-- Data under study follows --

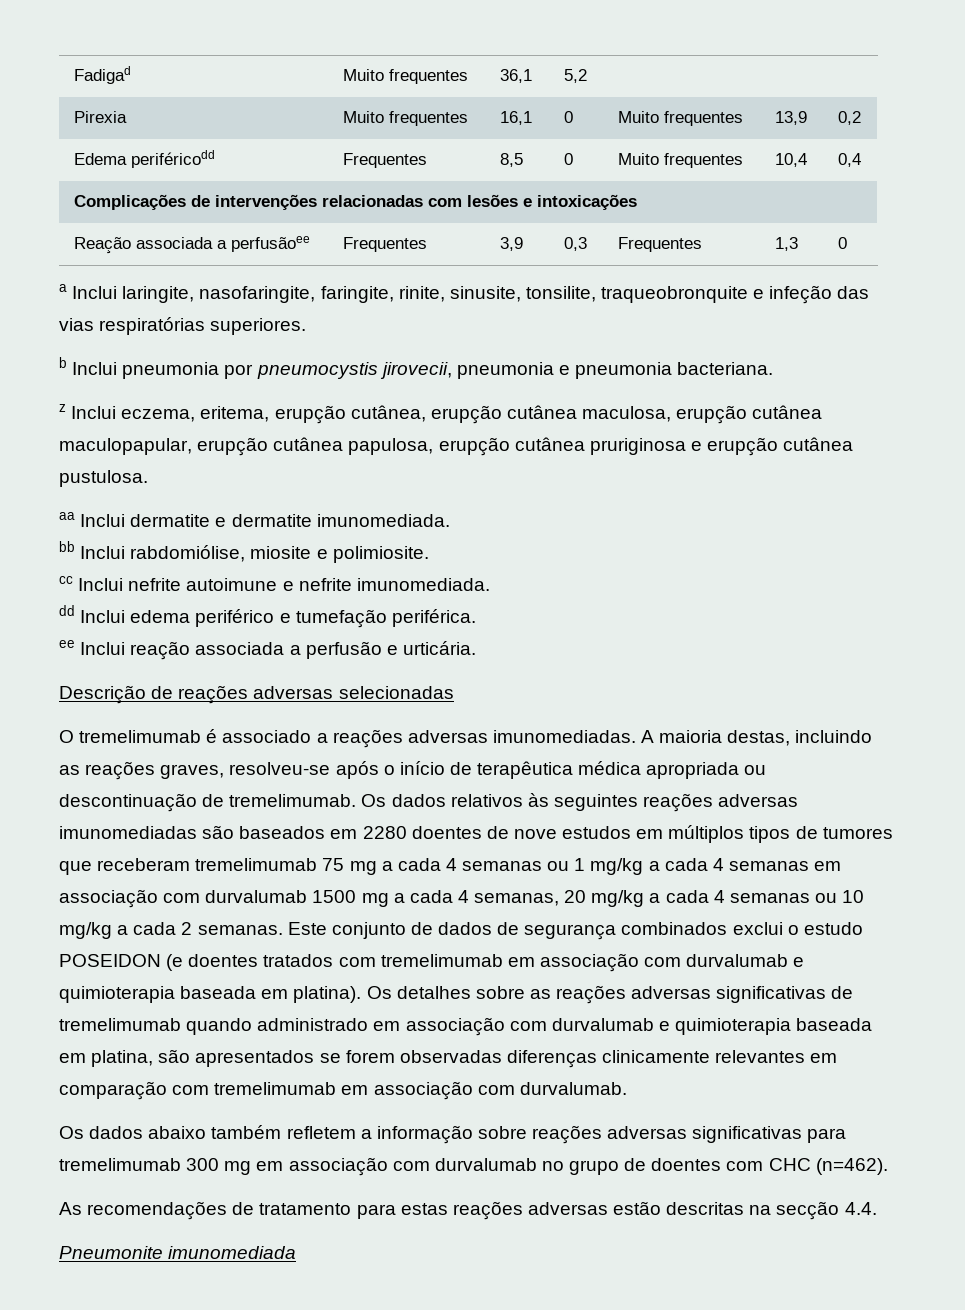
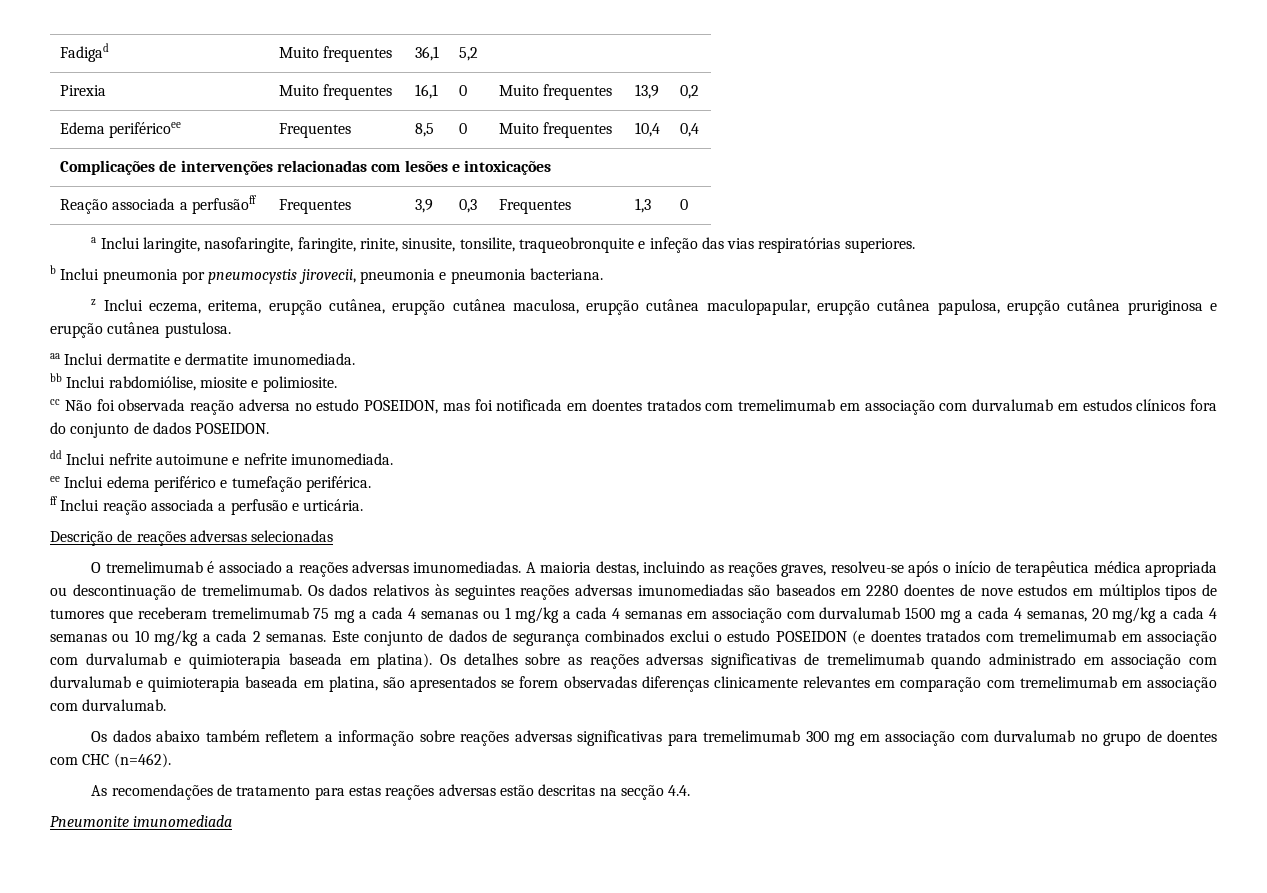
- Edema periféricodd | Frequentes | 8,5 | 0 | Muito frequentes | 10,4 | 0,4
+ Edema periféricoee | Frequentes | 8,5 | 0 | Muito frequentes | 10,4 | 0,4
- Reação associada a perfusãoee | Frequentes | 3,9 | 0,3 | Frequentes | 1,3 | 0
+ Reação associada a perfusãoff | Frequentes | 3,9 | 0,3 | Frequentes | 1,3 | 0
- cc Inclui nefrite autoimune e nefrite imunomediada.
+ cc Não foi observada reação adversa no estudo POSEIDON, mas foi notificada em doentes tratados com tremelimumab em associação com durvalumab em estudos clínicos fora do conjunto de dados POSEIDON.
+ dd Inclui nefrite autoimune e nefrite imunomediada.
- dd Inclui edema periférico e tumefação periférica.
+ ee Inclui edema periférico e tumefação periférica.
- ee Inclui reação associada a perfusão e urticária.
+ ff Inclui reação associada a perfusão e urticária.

-- Data under study concluded --
-- Data under study follows --

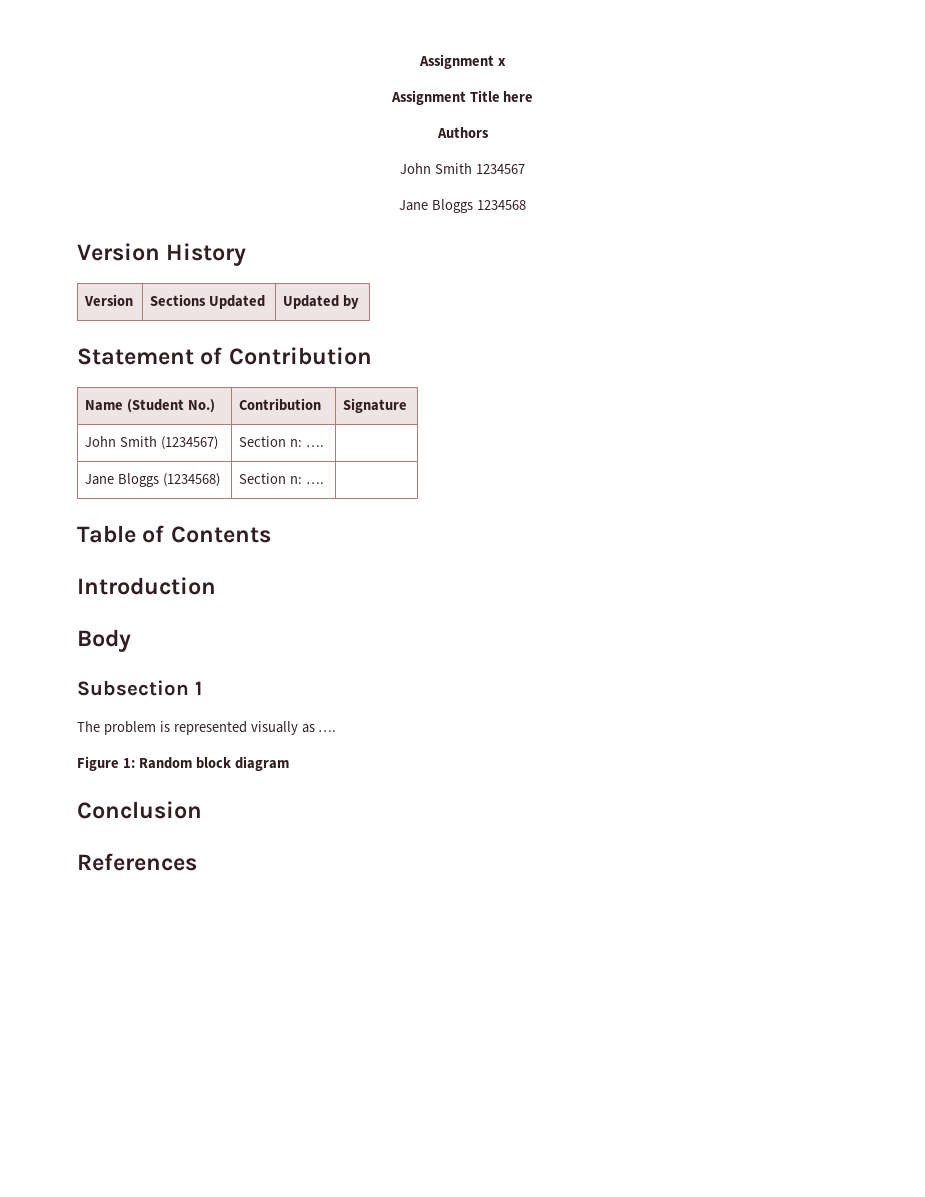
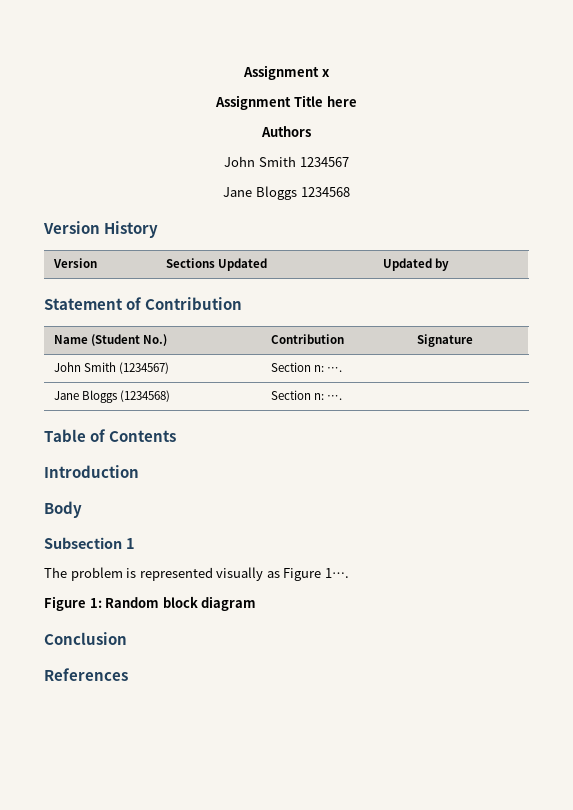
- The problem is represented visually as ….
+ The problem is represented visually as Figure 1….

-- Data under study concluded --

## Assignment
Look above for the line with "- Edema periféricodd" and the line with "- cc Inclui", and reproduce exactly those two lines plus every line between, nothing more.

## Result of this exercise
- Edema periféricodd | Frequentes | 8,5 | 0 | Muito frequentes | 10,4 | 0,4
+ Edema periféricoee | Frequentes | 8,5 | 0 | Muito frequentes | 10,4 | 0,4
- Reação associada a perfusãoee | Frequentes | 3,9 | 0,3 | Frequentes | 1,3 | 0
+ Reação associada a perfusãoff | Frequentes | 3,9 | 0,3 | Frequentes | 1,3 | 0
- cc Inclui nefrite autoimune e nefrite imunomediada.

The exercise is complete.